Özel Daire ile Yerel Mahkeme arasında oluşan ve Ceza Genel Kurulunca çözümlenmesi gereken uyuşmazlık; sanığa atılı hakaret ve tehdit suçlarının sabit olup olmadığının belirlenmesine ilişkin ise de, Yargıtay İç Yönetmeliğinin 27. maddesi uyarınca öncelikle, hazır bulunduğu oturumda son söz sanığa verilmeden direnme hükmü kurulmasının, savunma hakkının kısıtlanması niteliğinde olup olmadığının değerlendirilmesi gerekmektedir.
İncelenen dosya kapsamından;
Özel Dairenin bozma kararından sonra sanık …’in hazır bulunduğu 10.07.2014 tarihli oturumda, Yerel Mahkemece bozma ilamına karşı önce sanıktan, sonra katılanlardan diyeceklerinin sorularak Cumhuriyet savcısının mütalaasının alındığı, ardından hazır bulunan sanığa son söz hakkı tanınmadan duruşmaya son verilip direnme kararı verildiği anlaşılmaktadır.
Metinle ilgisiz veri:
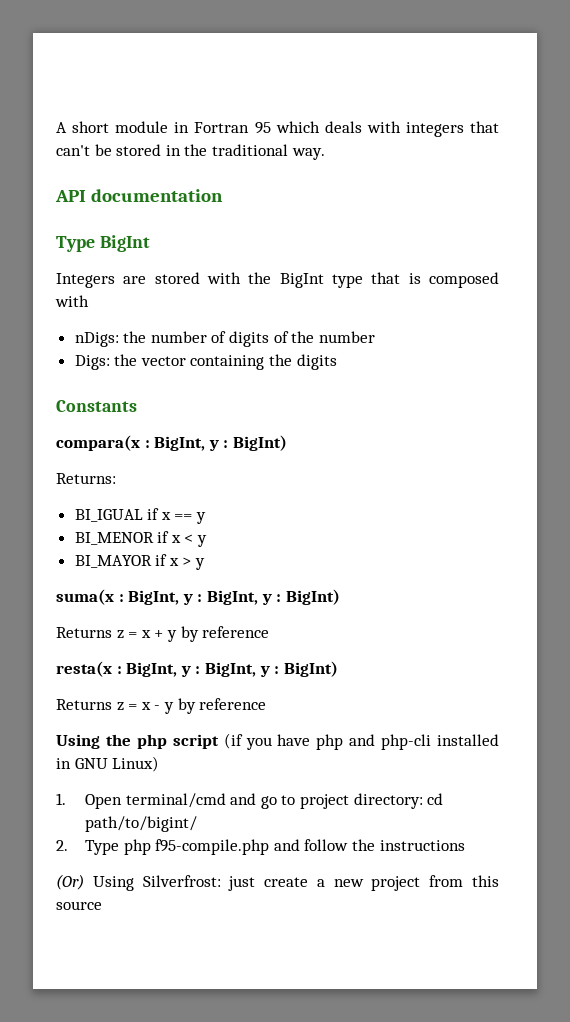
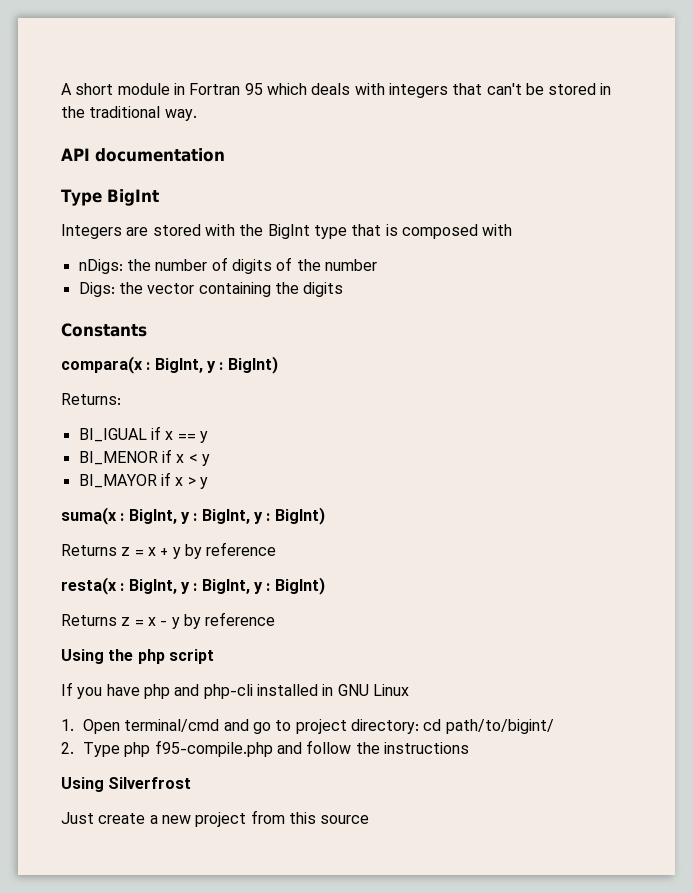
- Using the php script (if you have php and php-cli installed in GNU Linux)
+ Using the php script
+ If you have php and php-cli installed in GNU Linux
- (Or) Using Silverfrost: just create a new project from this source
+ Using Silverfrost
+ Just create a new project from this source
1412 sayılı CMUK’nın 251. maddesine benzer hükümler içeren 5271 sayılı CMK’nın “Delillerin tartışılması” başlıklı 216. maddesinin üçüncü fıkrasında; “hükümden önce son söz, hazır bulunan sanığa verilir” düzenlemesi yer almaktadır. Bu hüküm uyarınca oturuma katılmış olduğu takdirde son söz mutlaka sanığa verilerek duruşma bitirilecektir. Ceza muhakemesinde sanığın en önemli haklarından biri de savunma hakkı olup, hazır bulunduğu oturumda son söz sanığa verilmeden hüküm kurulması, savunma hakkının kısıtlanması sonucunu doğuracaktır.
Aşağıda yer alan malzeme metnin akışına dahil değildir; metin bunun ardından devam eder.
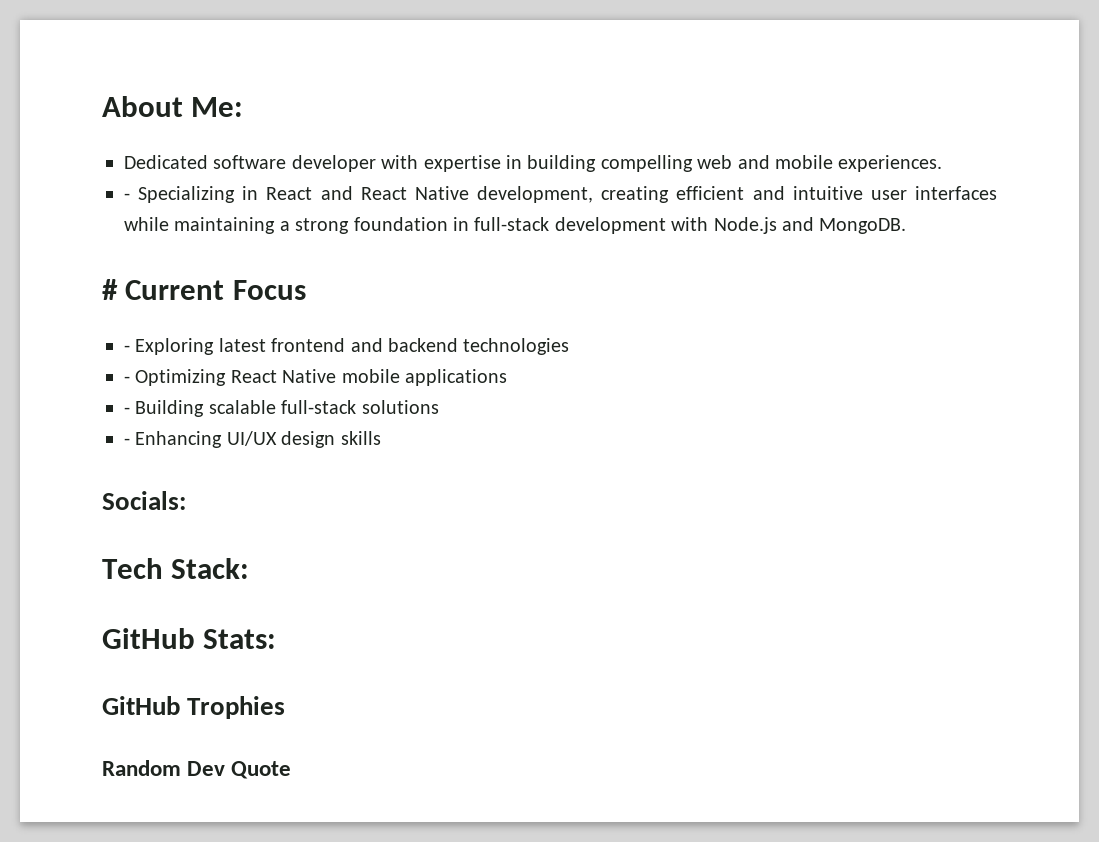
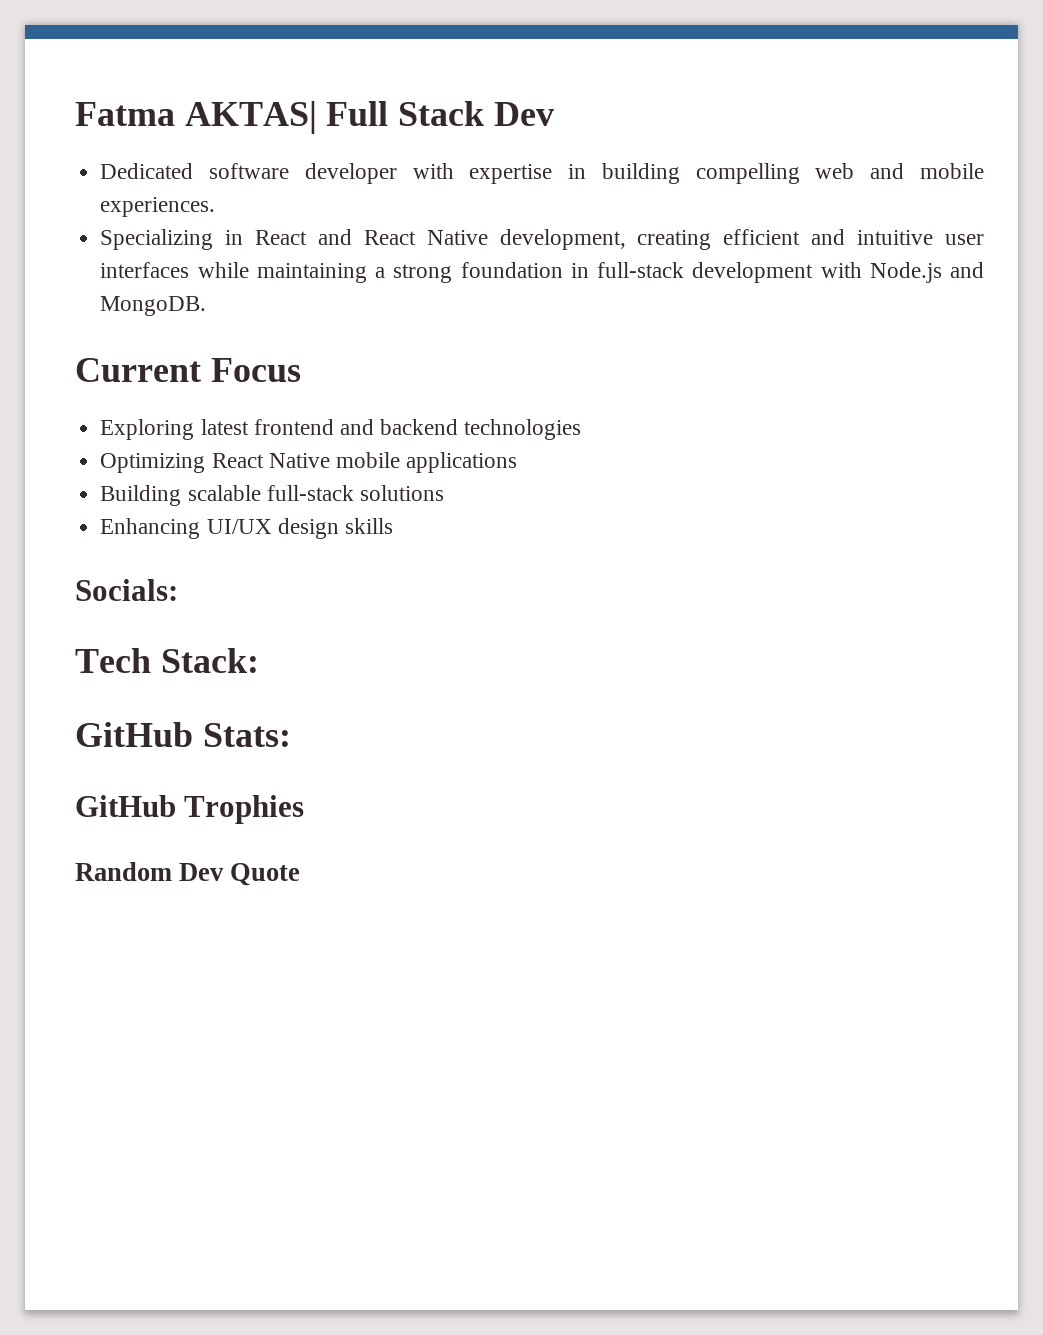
- About Me:
+ Fatma AKTAS| Full Stack Dev
- - Specializing in React and React Native development, creating efficient and intuitive user interfaces while maintaining a strong foundation in full-stack development with Node.js and MongoDB.
+ Specializing in React and React Native development, creating efficient and intuitive user interfaces while maintaining a strong foundation in full-stack development with Node.js and MongoDB.
- # Current Focus
+ Current Focus
- - Exploring latest frontend and backend technologies
+ Exploring latest frontend and backend technologies
- - Optimizing React Native mobile applications
+ Optimizing React Native mobile applications
- - Building scalable full-stack solutions
+ Building scalable full-stack solutions
- - Enhancing UI/UX design skills
+ Enhancing UI/UX design skills

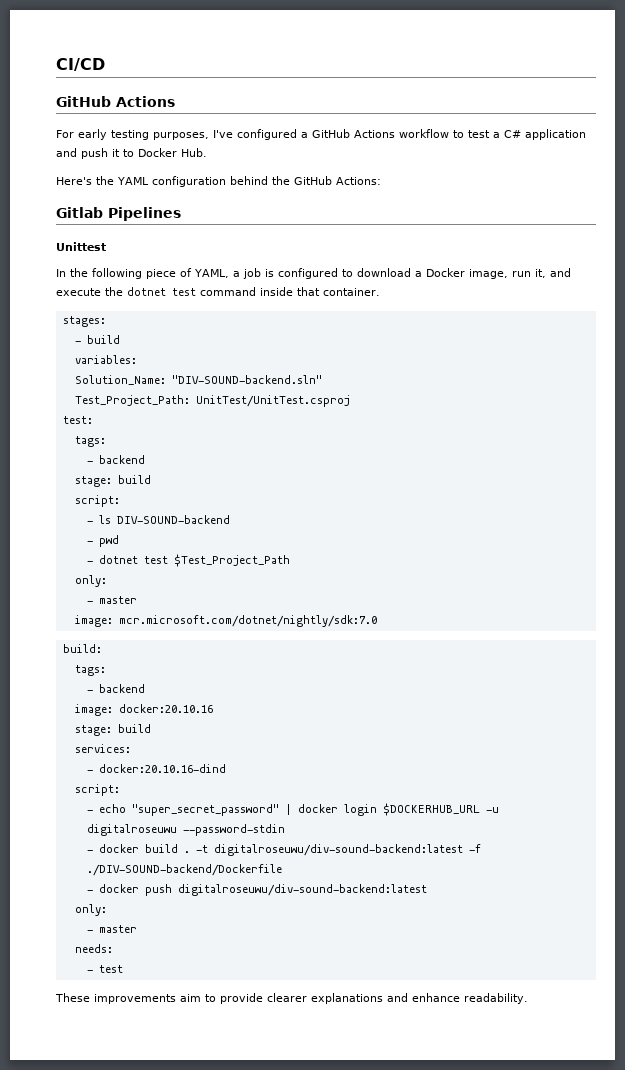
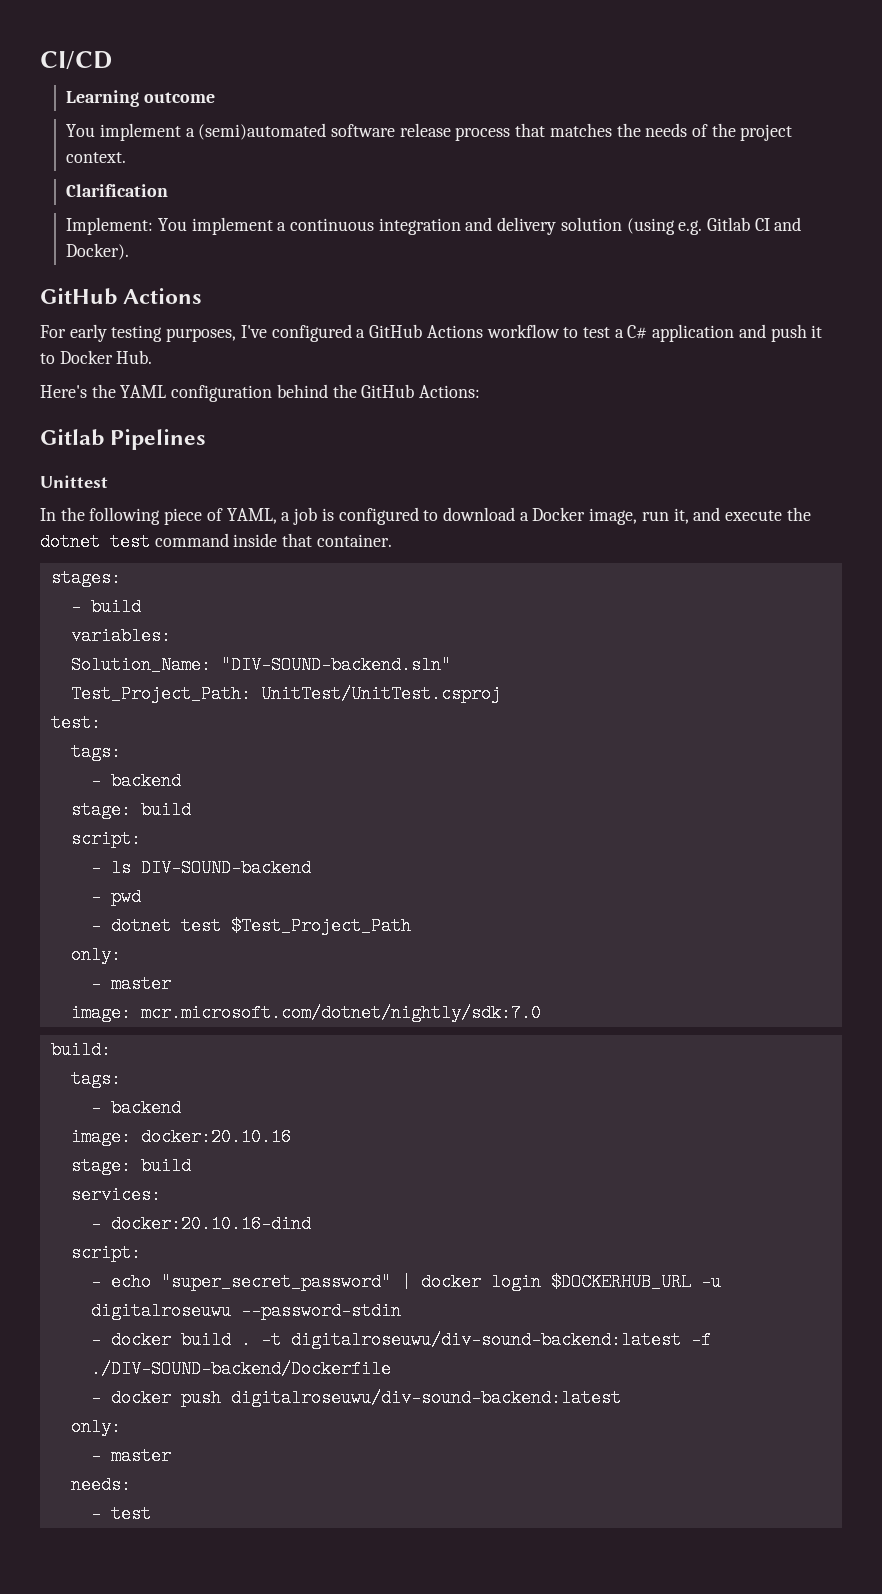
+ Learning outcome
+ You implement a (semi)automated software release process that matches the needs of the project context.
+ Clarification
+ Implement: You implement a continuous integration and delivery solution (using e.g. Gitlab CI and Docker).
- These improvements aim to provide clearer explanations and enhance readability.

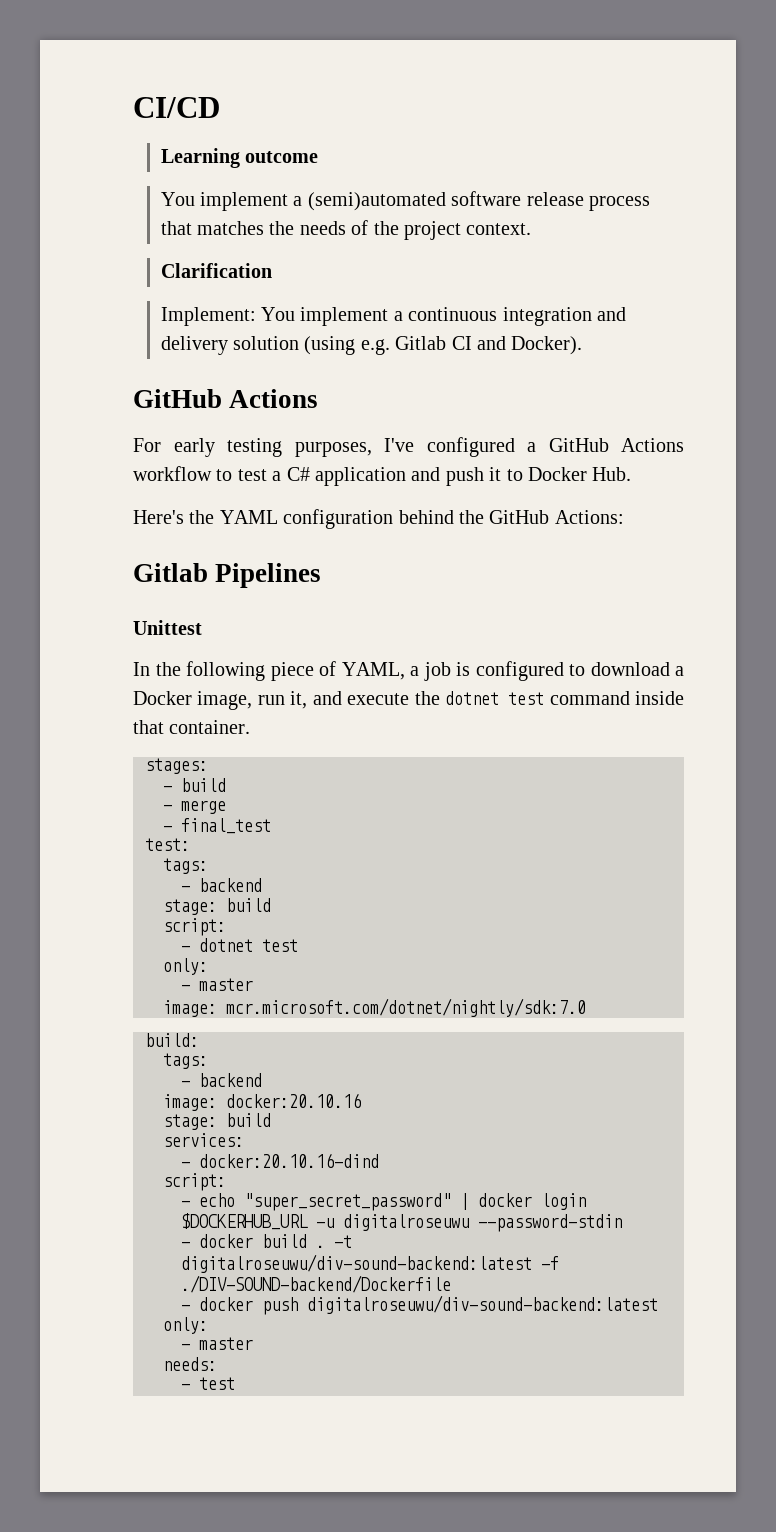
- variables:
- Solution_Name: "DIV-SOUND-backend.sln"
- Test_Project_Path: UnitTest/UnitTest.csproj
+ - merge
+ - final_test
- - ls DIV-SOUND-backend
- - pwd
- - dotnet test $Test_Project_Path
+ - dotnet test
Yargıtay Ceza Genel Kurulunun süreklilik arz eden çok sayıdaki kararlarında açıkça

belirtildiği üzere, savunma hakkı ile yakından ilgili olan son sözün sanığa ait bulunduğuna ilişkin usul kuralı emredici nitelikte olup, bu kurala uyulmaması kanuna mutlak aykırılık oluşturmaktadır.
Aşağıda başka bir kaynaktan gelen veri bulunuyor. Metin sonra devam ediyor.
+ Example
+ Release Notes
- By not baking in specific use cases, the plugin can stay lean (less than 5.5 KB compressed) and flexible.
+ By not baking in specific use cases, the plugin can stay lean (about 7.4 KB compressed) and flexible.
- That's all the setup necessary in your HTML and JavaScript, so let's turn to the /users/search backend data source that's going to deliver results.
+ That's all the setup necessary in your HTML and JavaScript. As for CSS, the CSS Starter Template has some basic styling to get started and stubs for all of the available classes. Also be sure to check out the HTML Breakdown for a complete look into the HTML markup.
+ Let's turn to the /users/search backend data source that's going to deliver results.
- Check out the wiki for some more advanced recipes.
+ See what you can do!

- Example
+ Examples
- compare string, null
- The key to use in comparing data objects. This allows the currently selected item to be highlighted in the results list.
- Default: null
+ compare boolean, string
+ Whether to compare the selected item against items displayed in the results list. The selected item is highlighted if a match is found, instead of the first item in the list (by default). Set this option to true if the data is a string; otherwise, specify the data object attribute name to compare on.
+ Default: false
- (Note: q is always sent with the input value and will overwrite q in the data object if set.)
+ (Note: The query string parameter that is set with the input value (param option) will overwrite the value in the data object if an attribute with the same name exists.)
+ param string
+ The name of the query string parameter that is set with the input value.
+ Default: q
Temyiz merciince verilen bozma kararından sonra ilk derece mahkemeleri tarafından yargılamaya devam olunduğunda, dava henüz sonuçlanmamış bulunduğundan, ilk defa hüküm kurulurken “son sözün sanığa verilmesi” kuralı, bozmadan sonra başlayan yargılamalarda da “kamu davasının kesintisizliği ve sürekliliği” ilkesinin doğal bir sonucu olarak aynen geçerli olacaktır. Kovuşturmanın sona erdirilip hükmün tesis ve tefhimine geçilmesinden önce son söz alan tarafın sanık olması gerektiği şeklinde anlaşılması gereken “son sözün sanığa verilmesi” kuralına uyulmaması hali, gerek “savunma hakkının sınırlandırılamayacağı” ilkesine, gerekse CMK’nın 216. maddesinin üçüncü fıkrasına açık aykırılık teşkil edecek ve bu durum, temyiz incelemesi aşamasında hükmün esasına geçilmeden önce bozma nedeni kabul edilecektir.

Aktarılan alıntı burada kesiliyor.